Archive for the ‘Marketing’ Category

Twitter on the wane?

There’s a great article on Silicon.com about the dwindling interest in Twitter, and why companies should stay committed to social media. I say “great” because it’s by me :)

To read the full article, go to: http://www.silicon.com/management/sales-and-marketing/2010/03/22/is-twitter-on-the-wane-39745616/ and add your two bits to the comments.

Here’s the article….

While activity on Twitter continues to increase – the number of tweets per day is now approaching 50 million – this is largely due to an active core of one-in-five registered users who are becoming more and more engaged. According to marketing software company Hubspot, the average Twitter user in January 2010 had 300 followers compared to around 60 last July.

Twitter’s problem is adding to its 75 million users. Yes, it’s a considerable number, but in social media, scale is everything.

A report from research firm Barracuda Labs found that the number of new Twitter users grew just 0.34 per cent in December 2009, down from a peak of 20 per cent new users joining in April 2009. Hubspot’s figures show that the peak of new users was in March 2009 (13 per cent) and fell to four per cent in October 2009.
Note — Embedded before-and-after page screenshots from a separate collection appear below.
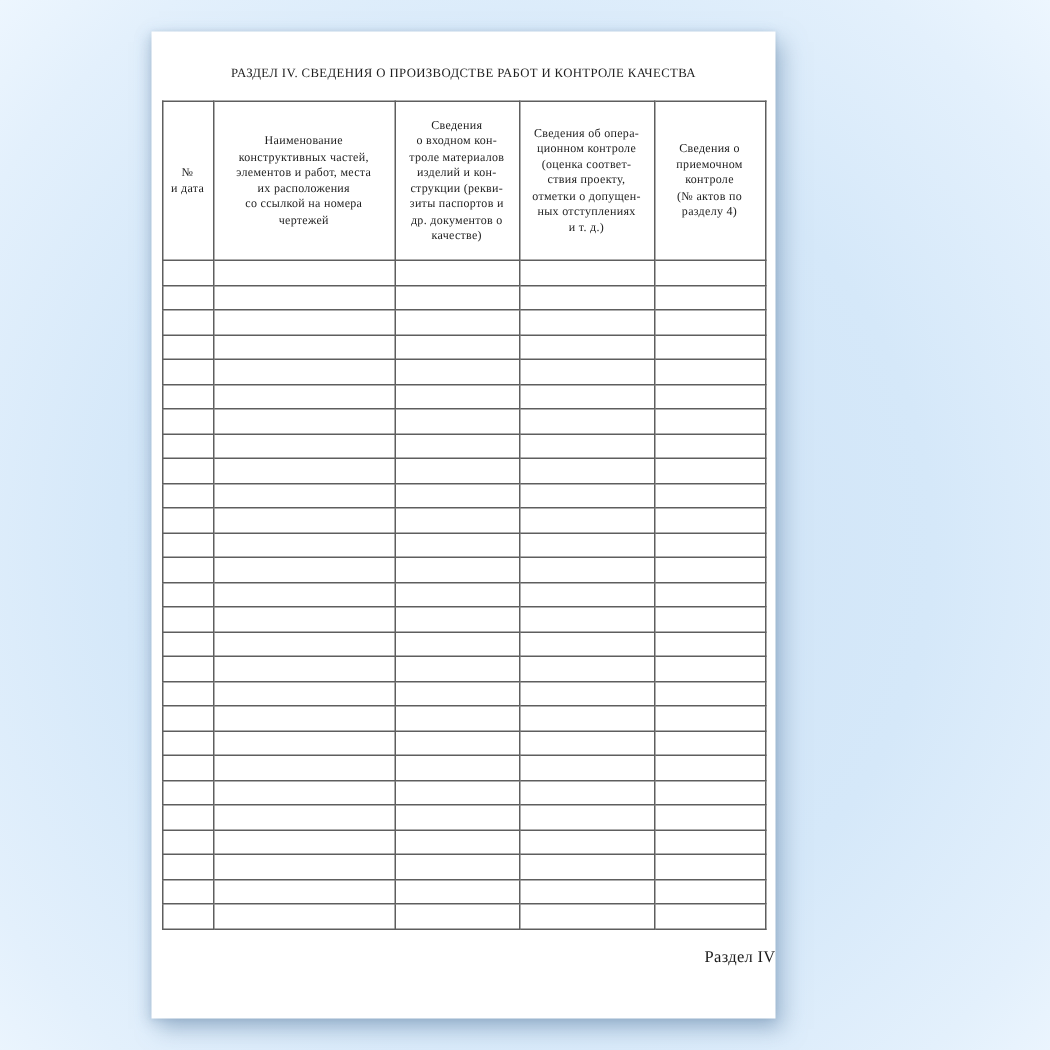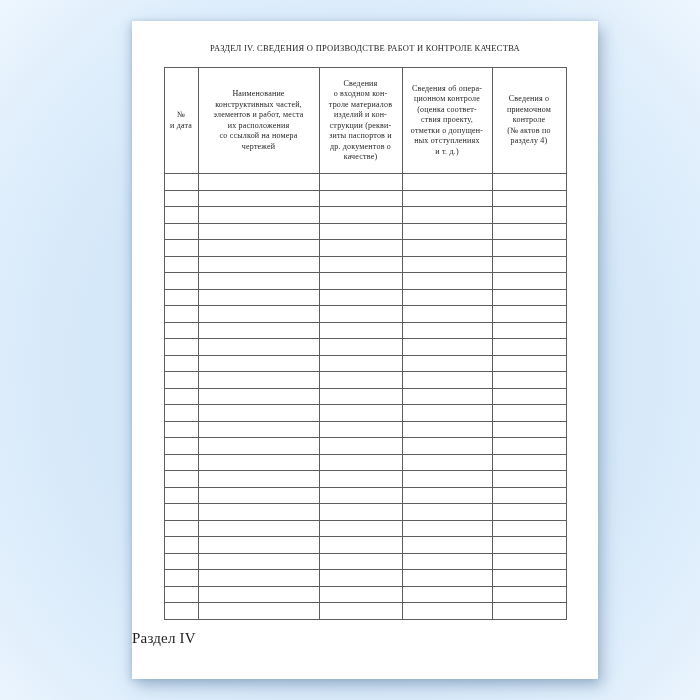--- a/index.html
+++ b/index.html
@@ -10,23 +10,23 @@
     overflow: hidden;
   }
   body {
     position: relative;
     background: radial-gradient(ellipse at 50% 52%, #cfe3f6 0%, #d5e8f9 55%, #e3f0fc 85%, #edf6fe 100%);
     font-family: "Liberation Serif", "DejaVu Serif", serif;
     color: #1e1e1e;
   }
   .page {
     position: absolute;
-    left: 132px;
+    left: 101px;
     top: 21px;
-    width: 466px;
+    width: 416px;
     height: 658px;
     background: #ffffff;
     box-shadow:
       5px 7px 14px rgba(115, 145, 178, 0.55),
       -3px 2px 8px rgba(130, 158, 188, 0.30),
       0 0 3px rgba(130, 158, 188, 0.25);
   }
   .doc-title {
     margin-top: 21px;
     text-align: center;
@@ -65,22 +65,22 @@
     white-space: pre-line;
     color: #1e1e1e;
     padding: 2px 1px;
   }
   table.journal tbody td {
     height: 15.5px;
     background: #ffffff;
   }
   .doc-footer {
     margin-top: 12px;
-    text-align: left;
-    font-size: 15px;
+    text-align: right;
+    font-size: 11px;
     line-height: 12px;
     letter-spacing: 0.2px;
     color: #1e1e1e;
   }
 </style>
 </head>
 <body>
 
 <div class="page">
   <div class="doc-title">РАЗДЕЛ IV. СВЕДЕНИЯ О ПРОИЗВОДСТВЕ РАБОТ И КОНТРОЛЕ КАЧЕСТВА</div>

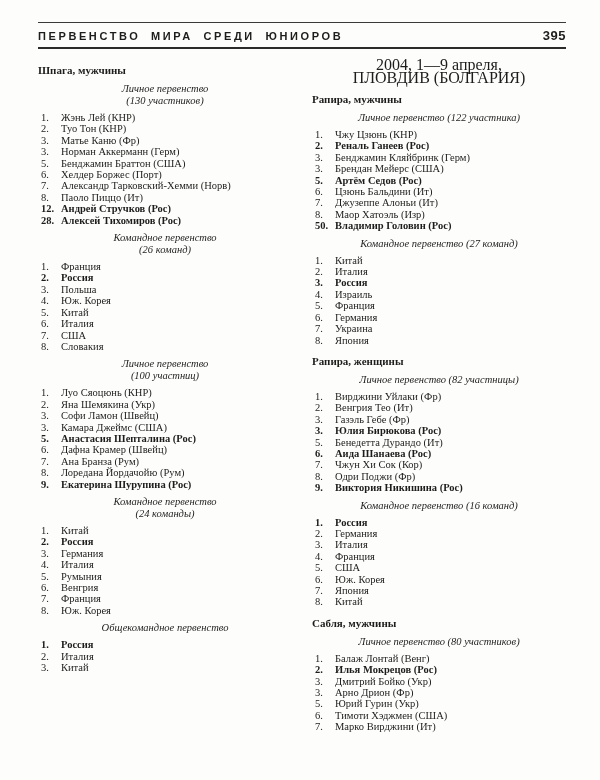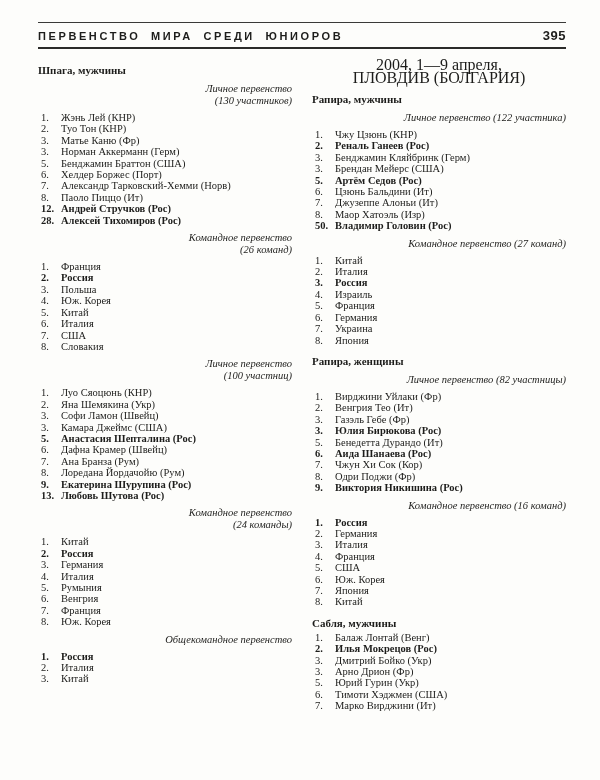--- a/index.html
+++ b/index.html
@@ -23,21 +23,21 @@
     font-family:"Liberation Sans","DejaVu Sans",sans-serif;
     font-weight:bold; font-size:13px; letter-spacing:.5px;
   }
   .rule-bottom { border-top:2px solid #2b2b29; margin-bottom:6px; }
   .columns { display:flex; gap:20px; }
   .col { flex:1; min-width:0; }
   .event-block { margin:3px 0 0; }
   .event-line { text-align:center; font-size:16px; line-height:13px; }
   .sec-heading { text-align:left; font-weight:bold; font-size:11px; margin:9px 0 2px; line-height:13px; }
   .sub-block { margin:6px 0 5px; }
-  .sub-line { text-align:right; font-style:italic; font-size:10.5px; line-height:12px; }
+  .sub-line { text-align:center; font-style:italic; font-size:10.5px; line-height:12px; }
   .list { margin:1px 0 1px; }
   .row { display:flex; font-size:10.5px; line-height:11.4px; }
   .row .num { width:23px; flex-shrink:0; padding-left:3px; box-sizing:border-box; }
   .row .name { flex:1; }
   .row.bold { font-weight:bold; }
 </style>
 </head>
 <body>
 
 <div class="page">
@@ -168,24 +168,20 @@
             <span class="name">Ана Бранза (Рум)</span>
           </div>
           <div class="row">
             <span class="num">8.</span>
             <span class="name">Лоредана Йордачойю (Рум)</span>
           </div>
           <div class="row bold">
             <span class="num">9.</span>
             <span class="name">Екатерина Шурупина (Рос)</span>
           </div>
-          <div class="row bold">
-            <span class="num">13.</span>
-            <span class="name">Любовь Шутова (Рос)</span>
-          </div>
         </div>
         <div class="sub-block">
           <div class="sub-line">Командное первенство</div>
           <div class="sub-line">(24 команды)</div>
         </div>
         <div class="list">
           <div class="row">
             <span class="num">1.</span>
             <span class="name">Китай</span>
           </div>
@@ -393,20 +389,23 @@
           <div class="row">
             <span class="num">7.</span>
             <span class="name">Япония</span>
           </div>
           <div class="row">
             <span class="num">8.</span>
             <span class="name">Китай</span>
           </div>
         </div>
         <div class="sec-heading">Сабля, мужчины</div>
+        <div class="sub-block">
+          <div class="sub-line">Личное первенство (80 участников)</div>
+        </div>
         <div class="list">
           <div class="row">
             <span class="num">1.</span>
             <span class="name">Балаж Лонтай (Венг)</span>
           </div>
           <div class="row bold">
             <span class="num">2.</span>
             <span class="name">Илья Мокрецов (Рос)</span>
           </div>
           <div class="row">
And these are not the first reports to identify the problem. A report in September last year from research firm Hitwise found that in 2008, Twitter accounted for 0.01 per cent of visits to all websites. By June 2009, this had climbed to 0.20 per cent before falling to 0.17 per cent in September.

I realise it’s pretty hard to get accurate stats on Twitter use because so many access the service via desktop software, but there is enough evidence to suggest that the number of people who want to use this social networking tool based solely on status updates which are broadcasted (i.e. you don’t really have control who follows you), has reached its limit.

Can you hear me?

Twitter users may have already noticed that it’s getting harder to be heard. Some highly engaged social media practitioners I know, tweeting many times per day, are reporting that it’s getting more and more difficult to grow their followers organically, especially with people who are genuinely interested in what they have to say. Instead, they are being followed indiscriminately by people who want to gain social capital, with a trigger-happy ‘retweet’ finger.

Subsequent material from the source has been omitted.